The Economic Research Service of the USDA in a report has concluded that China’s cotton policy during 2011-13 had unintended consequences and became unsustainable as an approach to support the country’s cotton producers, and China has seen its consumption of raw cotton drop sharply.
According to the report, China’s policymakers have signalled their intentions to alter their cotton support to reduce the link between income and price support. There will be a period of transition as a more sustainable set of policies evolve and the policies will differ from those of the United States, reflecting the characteristics of China’s agriculture and cotton industry.

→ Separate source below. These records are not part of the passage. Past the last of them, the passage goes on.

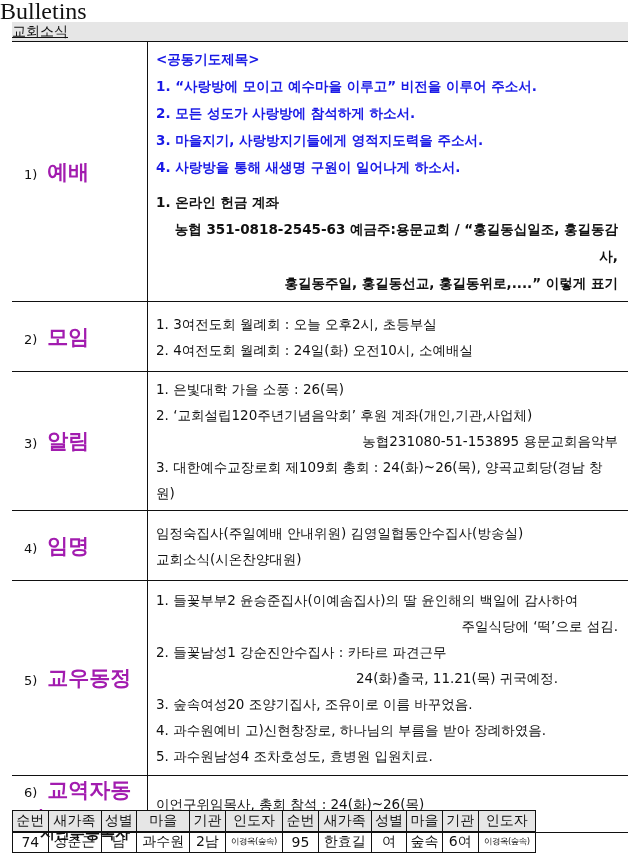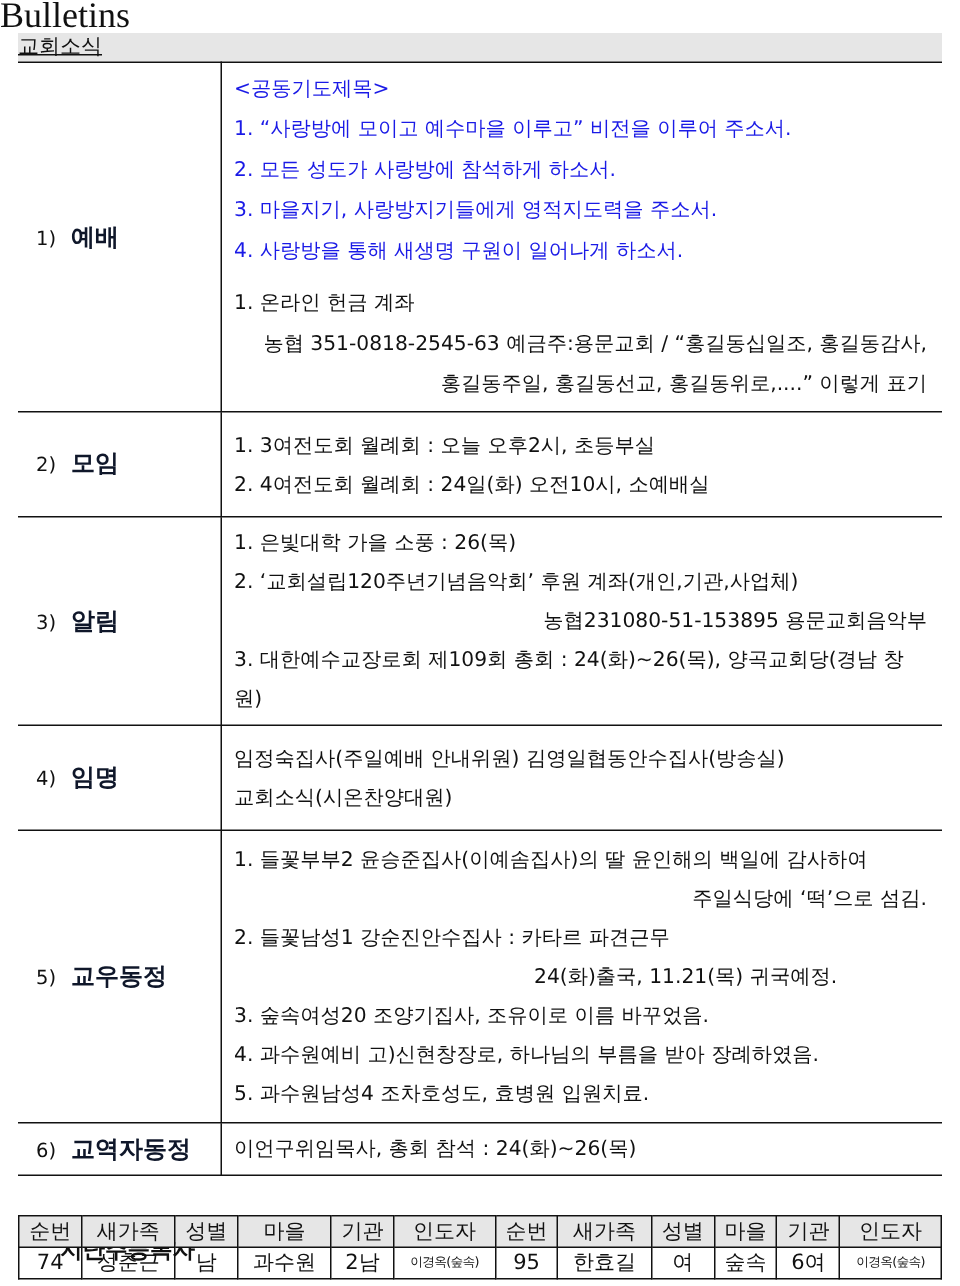--- a/index.html
+++ b/index.html
@@ -11,47 +11,47 @@
   .subtitle { position:absolute; left:12px; top:22px; width:616px; height:19px;
               background:#e6e6e6; text-align:left; font-size:14px; line-height:19px; }
   .subtitle span { text-decoration:underline; }
   table.main { position:absolute; left:12px; top:41px; width:616px;
                border-collapse:collapse; }
   table.main td { border-top:1.5px solid #111; border-bottom:1.5px solid #111;
                   vertical-align:middle; padding:0; }
   table.main td.label { width:135px; border-right:1px solid #111; }
   .label-inner { padding-left:12px; font-size:14px; }
   .label-inner .num { font-size:13px; margin-right:10px; }
-  .label-inner .name { font-weight:bold; font-size:16px; color:#0f172a; }
+  .label-inner .name { font-weight:bold; font-size:21px; color:#a21caf; }
   .content { padding:4px 10px 4px 8px; font-size:13.5px; line-height:26px; }
   .blue { color:#1a1ae6; }
   .indent { padding-left:14px;text-align:right; }
   .right-line { padding-left:200px; }
   .reg-title { position:absolute; left:40px; top:788px; font-weight:bold;
                font-size:15px;margin-top:36px; }
-  table.reg { position:absolute; left:12px; top:810px; width:616px;
+  table.reg { position:absolute; left:12px; top:810px; width:524px;
               border-collapse:collapse; font-size:14px; }
   table.reg td { border:1px solid #111; text-align:center; height:20px; padding:0; }
   table.reg tr.head td { background:#e6e6e6; }
   .tiny { font-size:8.5px; letter-spacing:-0.5px; }
 </style>
 </head>
 <body>
 
 <div class="title">Bulletins</div>
 <div class="subtitle"><span>교회소식</span></div>
 
 <table class="main">
   <tbody>
       <tr style="height:233px">
     <td class="label">
       <div class="label-inner"><span class="num">1)</span><span class="name">예배</span></div>
     </td>
     <td>
-      <div class="content" style="line-height:27px;">
+      <div class="content" style="line-height:27px;font-weight:bold;">
         <div class="blue">&lt;공동기도제목&gt;</div>
         <div class="blue">1. “사랑방에 모이고 예수마을 이루고” 비전을 이루어 주소서.</div>
         <div class="blue">2. 모든 성도가 사랑방에 참석하게 하소서.</div>
         <div class="blue">3. 마을지기, 사랑방지기들에게 영적지도력을 주소서.</div>
         <div class="blue">4. 사랑방을 통해 새생명 구원이 일어나게 하소서.</div>
         <div style="height:8px"></div>
         <div>1. 온라인 헌금 계좌</div>
         <div class="indent">농협 351-0818-2545-63 예금주:용문교회 / “홍길동십일조, 홍길동감사,</div>
         <div class="indent">홍길동주일, 홍길동선교, 홍길동위로,....” 이렇게 표기</div>
       </div>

These new policies and the policies of the transitional period will be designed to meet a set of goals, which include sustaining a domestic cotton industry (particularly in Xinjiang) by offsetting the impact of rising wages on the production of a labour-intensive crop, providing China’s cotton yarn producers with access to relatively competitively-priced cotton.
The policies will also address efficient use of government resources available to support agriculture and directing the development of China’s agricultural and industrial sectors to modernise, improve applied technology and value-added per unit of labour, and development of large, integrated enterprises.
China’s agricultural support for cotton is expected to shift from almost total reliance on price supports to a much greater reliance on income subsidies to farmers, utilising a target-price-based system of payments to farmers to offset the impact of lower prices.
China’s ambitious goals for agricultural modernisation are one reason for the decision to make Xinjiang the location for a pilot of this programme—Xinjiang’s farms are larger than those in other provinces, more highly mechanised, and their production system can be more readily integrated into China’s modernised system of cotton quality management through machine classing (HVI).
The full extension of this pilot to other provinces could be significantly influenced by policies to increase the scale of farming in China, directing subsidies to cooperatives and farms created by consolidating a large number of smaller plots.